One of the most important skills to develop is that of learning to tune, especially your open strings because they are the foundation for all the other notes to be in tune. When I teach this skill I guess I do it the "hard way" because it is the best in the long run. I use my tuner to produce the desired pitch - the note I'm tuning to - and adjust my string to match it. By doing it this way, I force my ears to listen to whether I am too low, too high, or just right. Sometimes it is hard to tell which way to adjust the string, but, if I sing or hum the note, it becomes more clear. When you learn to tune by listening instead of just having a tuner tell you which way and how far you are off, you strengthen your ability to tell if and when other notes you are playing are in or out of tune too.
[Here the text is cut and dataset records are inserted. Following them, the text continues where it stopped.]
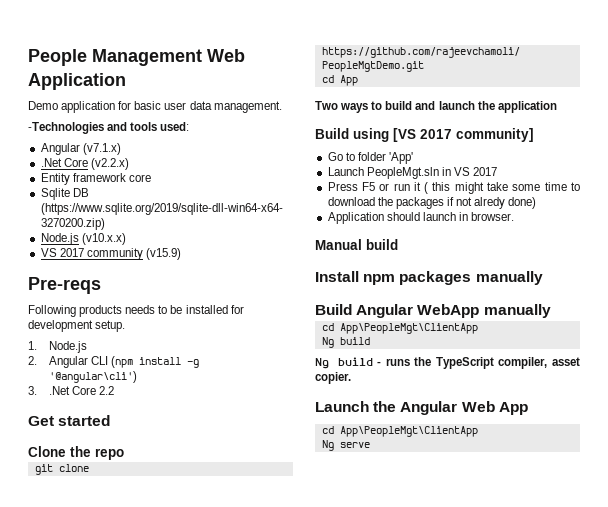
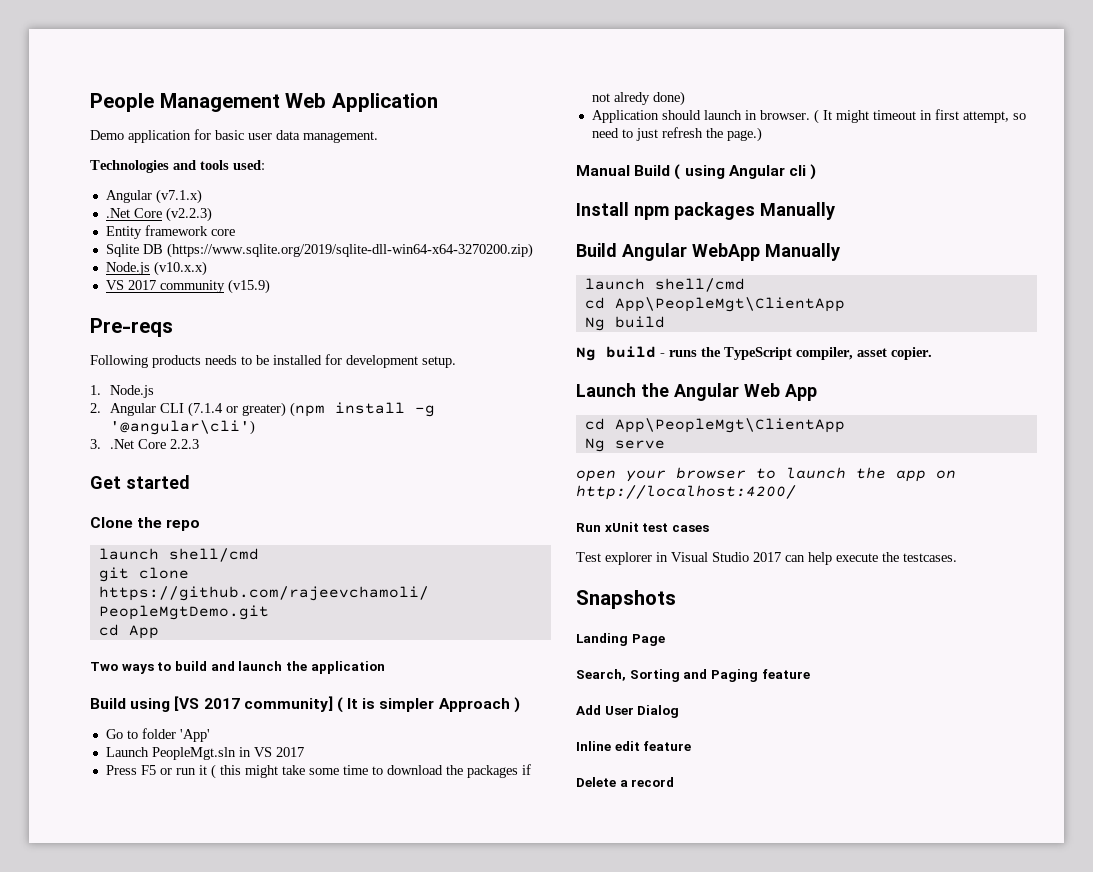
[28,122,104,134] -Technologies -> [90,160,169,173] Technologies
[90,158,129,170] (v2.2.x) -> [165,207,212,222] (v2.2.3)
(108, 360) none -> [187,402,286,417] (7.1.4 or greater)
[99,386,115,395] 2.2 -> [169,439,199,449] 2.2.3
(124, 454) none -> [98,548,259,562] // launch shell/cmd
(534, 135) none -> [336,697,520,713] ( It is simpler Approach )
[315,239,398,250] // Manual build -> [813,109,1026,124] [591,127,762,142] [576,164,817,180] ( It might timeout in first attempt, so need to just refresh the page.) // Manual Build ( using Angular cli )
[475,271,543,285] manually -> [760,202,835,220] Manually
[483,304,551,318] manually -> [765,243,840,261] [584,278,745,292] Manually // launch shell/cmd
(370, 445) none -> [576,467,956,482] [576,485,796,500] [576,522,709,532] [576,552,957,565] [576,590,676,609] [576,633,665,646] [576,669,810,682] [576,705,680,718] [576,741,692,751] [576,777,675,787] // open your browser to launch the app on http://localhost:4200/ // Run xUnit test cases // Test explorer in Visual Studio 2017 can help execute the testcases. // Snapshots // Landing Page // Search, Sorting and Paging feature // Add User Dialog // Inline edit feature // Delete a record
Eventually, string players are expected to tune their instruments "by 5ths". When you do this you only receive one pitch - A - by which you tune that string and then you tune D by listening to the quality of the interval (space/distance between notes). Your D string will be in tune when the A and D together form a perfect 5th. You then tune the rest of your strings the same way, as all the strings that neighbor each other are a 5th apart.
Learning to tune by listening takes time and practice, but it pays off for both the performer and their audience!
A good process to use in tuning would be:
1. Listen to the note for a moment.
2. Hum or sing the note to internalize it.
3. Tune the string, continuing to listen so you can match the pitch correctly.
Remember, when using the fine tuners, turning them "clockwise" will make the pitch go up (or more sharp) and turning them "counter-clockwise" will make the pitch go down (or more flat). When using the pegs, turning the upwards or toward the scroll will make the pitch go up and turning them down or toward the fingerboard will make the pitch go down.